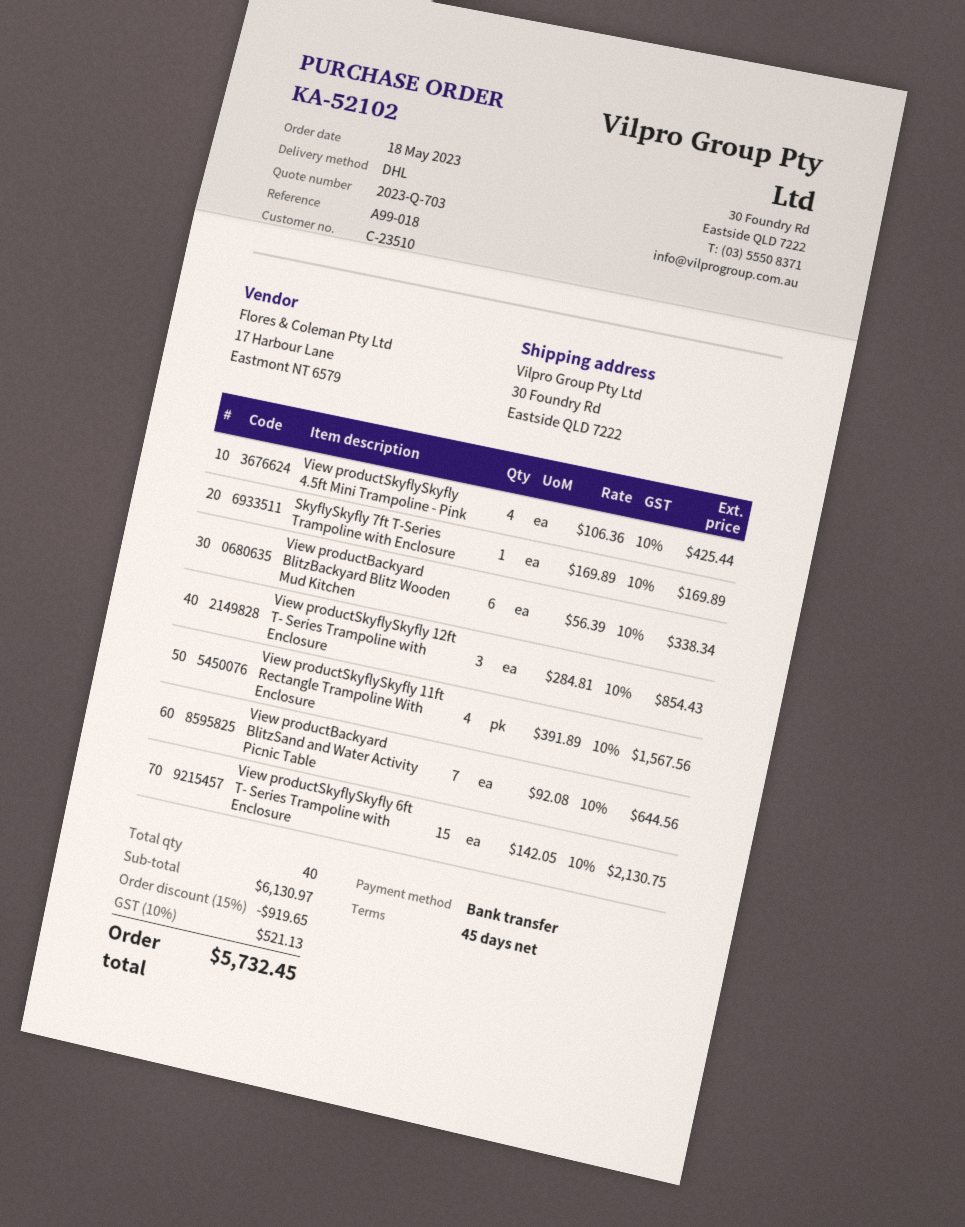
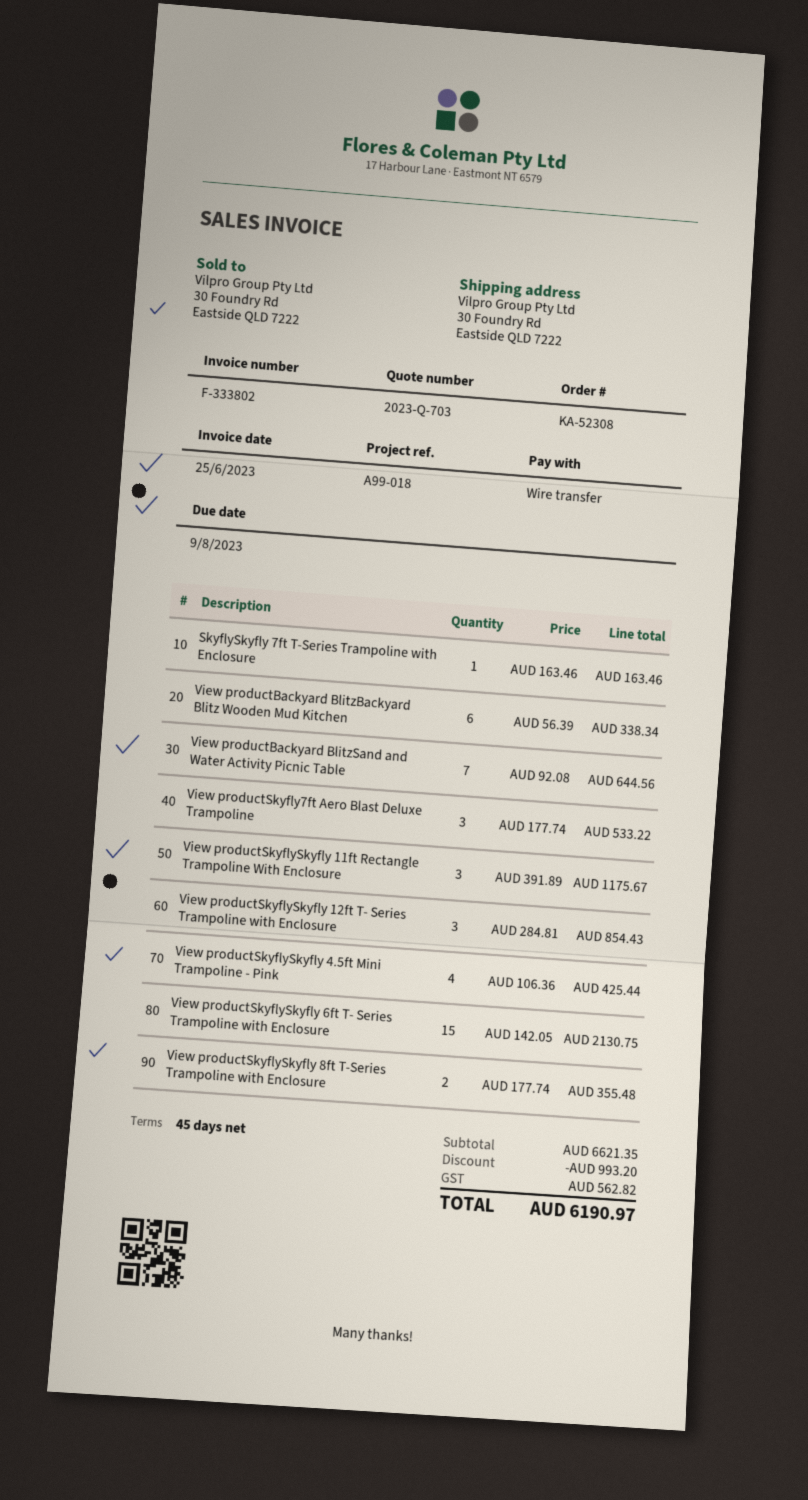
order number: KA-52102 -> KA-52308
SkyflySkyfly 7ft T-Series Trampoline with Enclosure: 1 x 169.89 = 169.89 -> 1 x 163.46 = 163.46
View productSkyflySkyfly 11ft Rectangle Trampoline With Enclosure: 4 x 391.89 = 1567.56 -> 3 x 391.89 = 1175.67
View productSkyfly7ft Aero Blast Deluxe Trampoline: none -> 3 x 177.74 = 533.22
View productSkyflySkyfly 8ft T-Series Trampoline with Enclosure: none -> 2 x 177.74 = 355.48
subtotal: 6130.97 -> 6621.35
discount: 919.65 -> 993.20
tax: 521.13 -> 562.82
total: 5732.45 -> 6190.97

━━━━━━━━

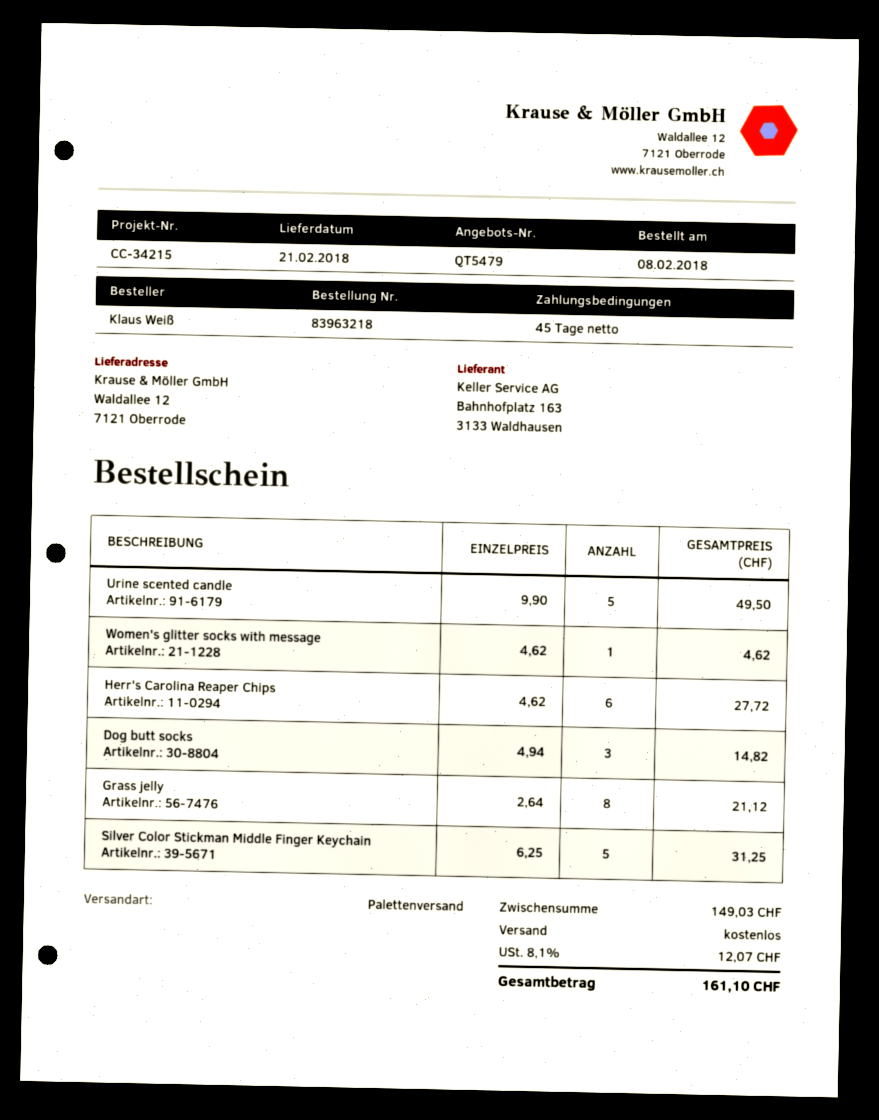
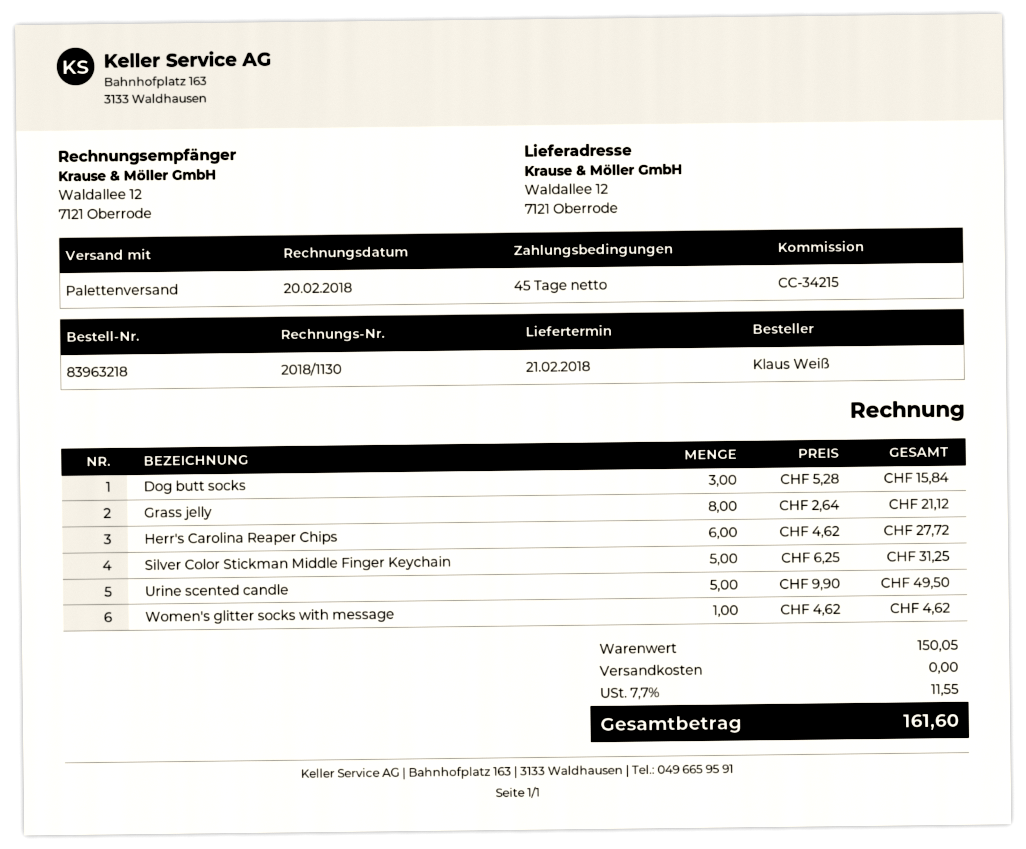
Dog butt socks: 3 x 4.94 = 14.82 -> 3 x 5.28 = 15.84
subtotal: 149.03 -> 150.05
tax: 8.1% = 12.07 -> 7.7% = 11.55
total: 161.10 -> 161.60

━━━━━━━━

## HOW TO COMPLETE THIS TASK
In the listing above, find the line containing "subtotal: 149.03 -> 150.05" and the line containing "total: 161.10 -> 161.60", then quote both, plus every line between them, exactly as written.

## YOUR SOLUTION
subtotal: 149.03 -> 150.05
tax: 8.1% = 12.07 -> 7.7% = 11.55
total: 161.10 -> 161.60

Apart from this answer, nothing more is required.